Reflections on 30-years; Embodiment

As many of you may have seen, my wife and I recently decided to close our Madison-based Mound Street Yoga Center. This decision has been a long time in coming, as the fortunes of our iconic, single-room studio have been declining for quite some time. I am nostalgic for its former glory, though honesty, I am also relieved to openly discuss the years-long decline that consumed more and more of our time and energy. A lovely chapter is closing, and in its wake, another chapter most assuredly has begun.

Embodiment: enjoying one of my favorite sweets following a run
on Pre's Trail in Eugene, OR
Part of this closing-of-chapters involves my approach to teaching Yoga. As my previous blog posting initiated, I’m reflecting on 30+ years of teaching Yoga. What does it mean to do something for thirty years, and how does this longevity inform future actions?

I’ve traversed many paths within the corpus of Yoga – from purity-of-essence-alignment, to the most vigorous of Vinyasa-flow; ultimately finding satiety within the midrange of the pendulum’s swings. The resulting body of work identified three points that remain essential elements of my approach to working with the body:

1.    Ground.
2.    Relax your palate.
3.    Exhale.

Within the corpus of work that I called Alignment Yoga, I struggled to identify the key pillars of the practice, itself. Yes, these Three Fundamentals seemed beneficial, though what was the bigger point? After almost two decades within the container of Alignment Yoga, I’m now exploring the key elements of:

Embody | Align | Breathe

While we are most assuredly embodied in terms of having bodies, many of us live in our heads. The body ends up as the head-conveyor, and often becomes that achy, irksome thing to be numbed, controlled and/or feared. Empirically, how has the human experience fared within the confines of this mass experiment? Identifying the seat of sentience is above my pay grade, though I have come to believe that fully inhabiting the here and now of the body is an essential part of the path.
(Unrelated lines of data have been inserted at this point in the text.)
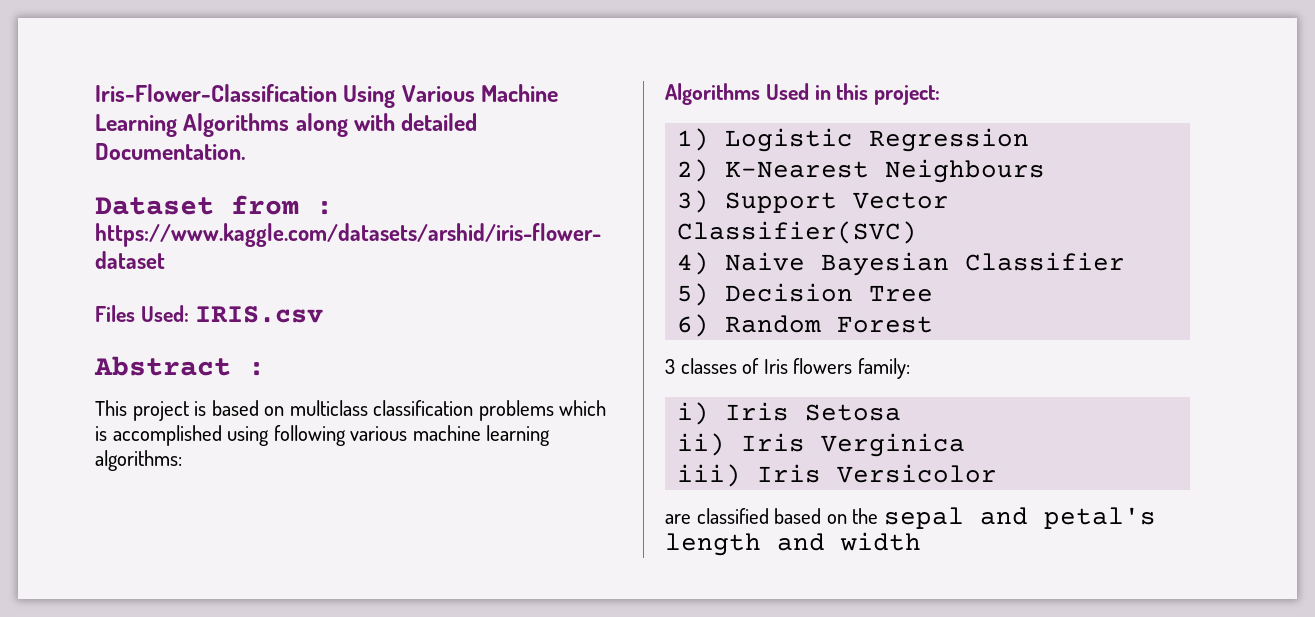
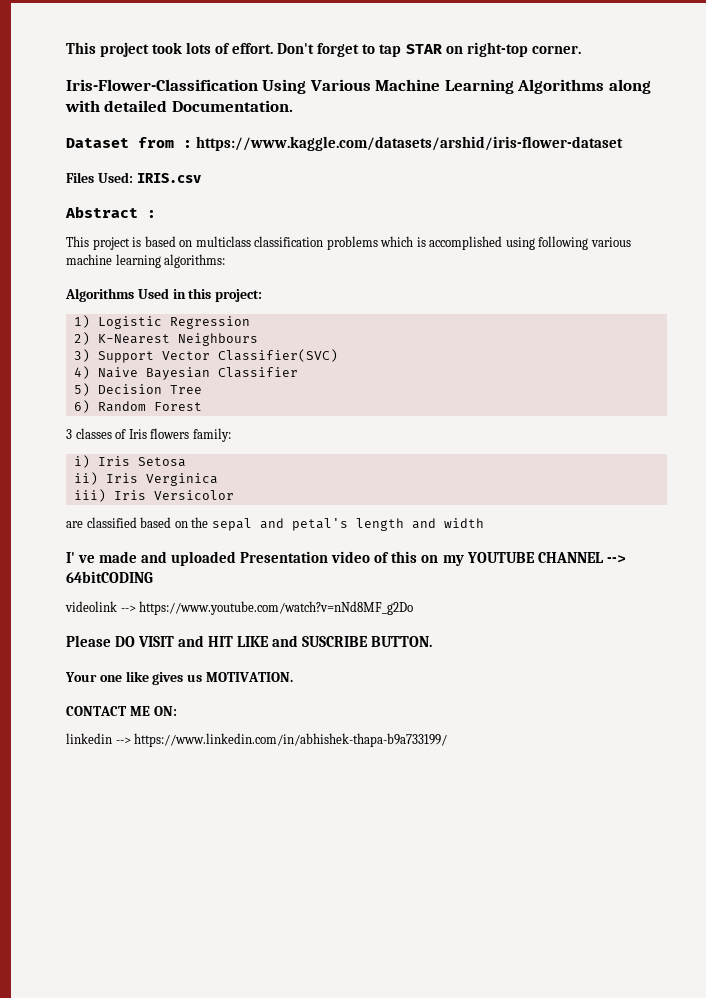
(95, 93) none -> [66,42,581,57] This project took lots of effort. Don't forget to tap STAR on right-top corner. //
(921, 541) none -> [66,551,626,566] [66,571,153,583] [65,601,414,615] [66,635,433,647] [65,671,293,685] [66,706,177,716] [66,733,448,747] // I' ve made and uploaded Presentation video of this on my YOUTUBE CHANNEL --> 64bitCODING // videolink --> https://www.youtube.com/watch?v=nNd8MF_g2Do // Please DO VISIT and HIT LIKE and SUSCRIBE BUTTON. // Your one like gives us MOTIVATION. // CONTACT ME ON: // linkedin --> https://www.linkedin.com/in/abhishek-thapa-b9a733199/

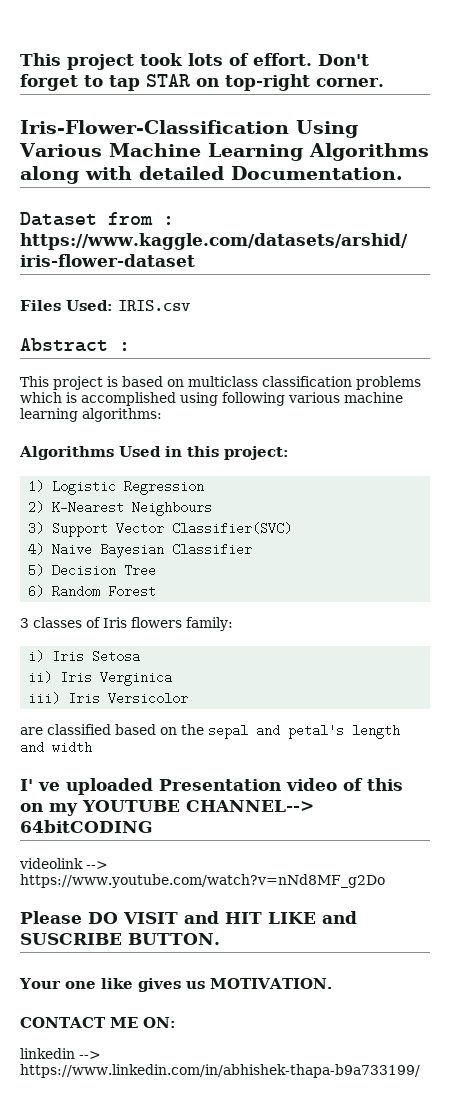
[466,42,528,57] right-top -> [225,74,310,91] top-right
[99,551,168,563] made and -> (60, 786) none
[537,552,626,563] CHANNEL --> -> [186,800,314,812] CHANNEL-->

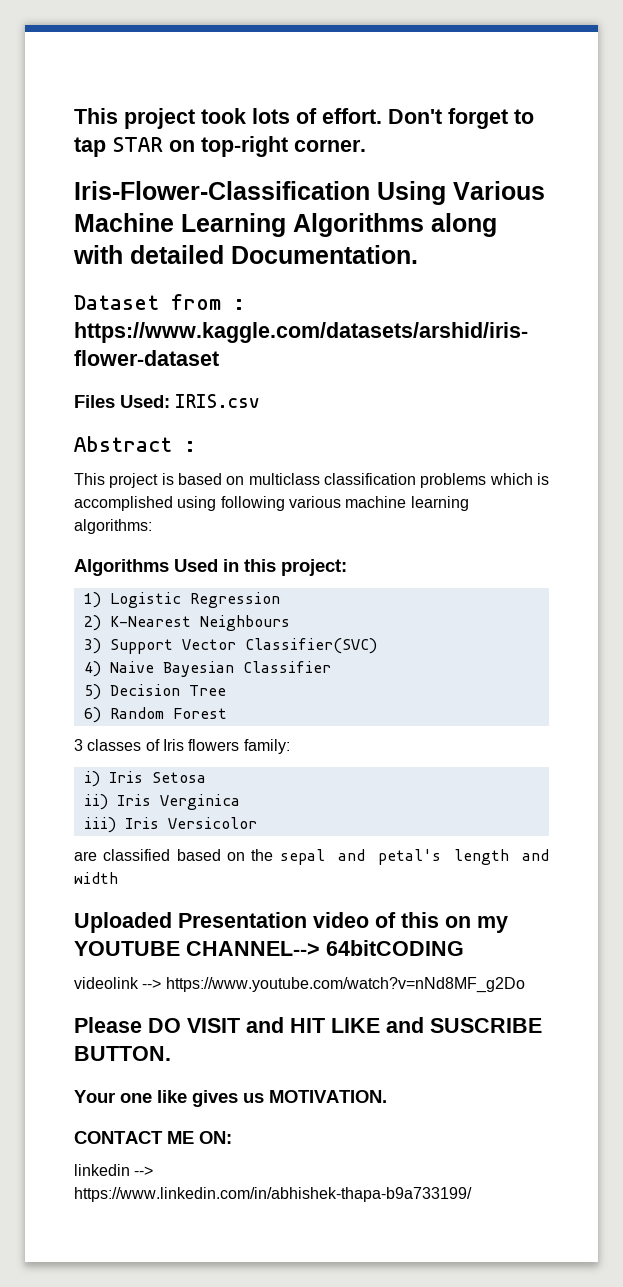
[20,778,153,795] I' ve uploaded -> [74,912,172,933] Uploaded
As such, I’m interested in using movement and posture as the means to generate bodily sensations. Awareness of these sensations, in turn, is both the origin and destination of the practice. Rather than using sensation as the first step in adjusting, shifting, fixing, aligning, remedying, relaxing, soothing, etc… awareness of the sensations that organically emerge is the thing, and not the thing that leads to some better thing. Here. Now. Contentment.

We’re all inherently embodied, though how often do we fully settle into the here and now of this body, just as it is? In my future work, I anticipate more fully exploring this question, and in my next blog posting, will continue unpacking my thoughts and reflections on 30+ years of teaching Yoga.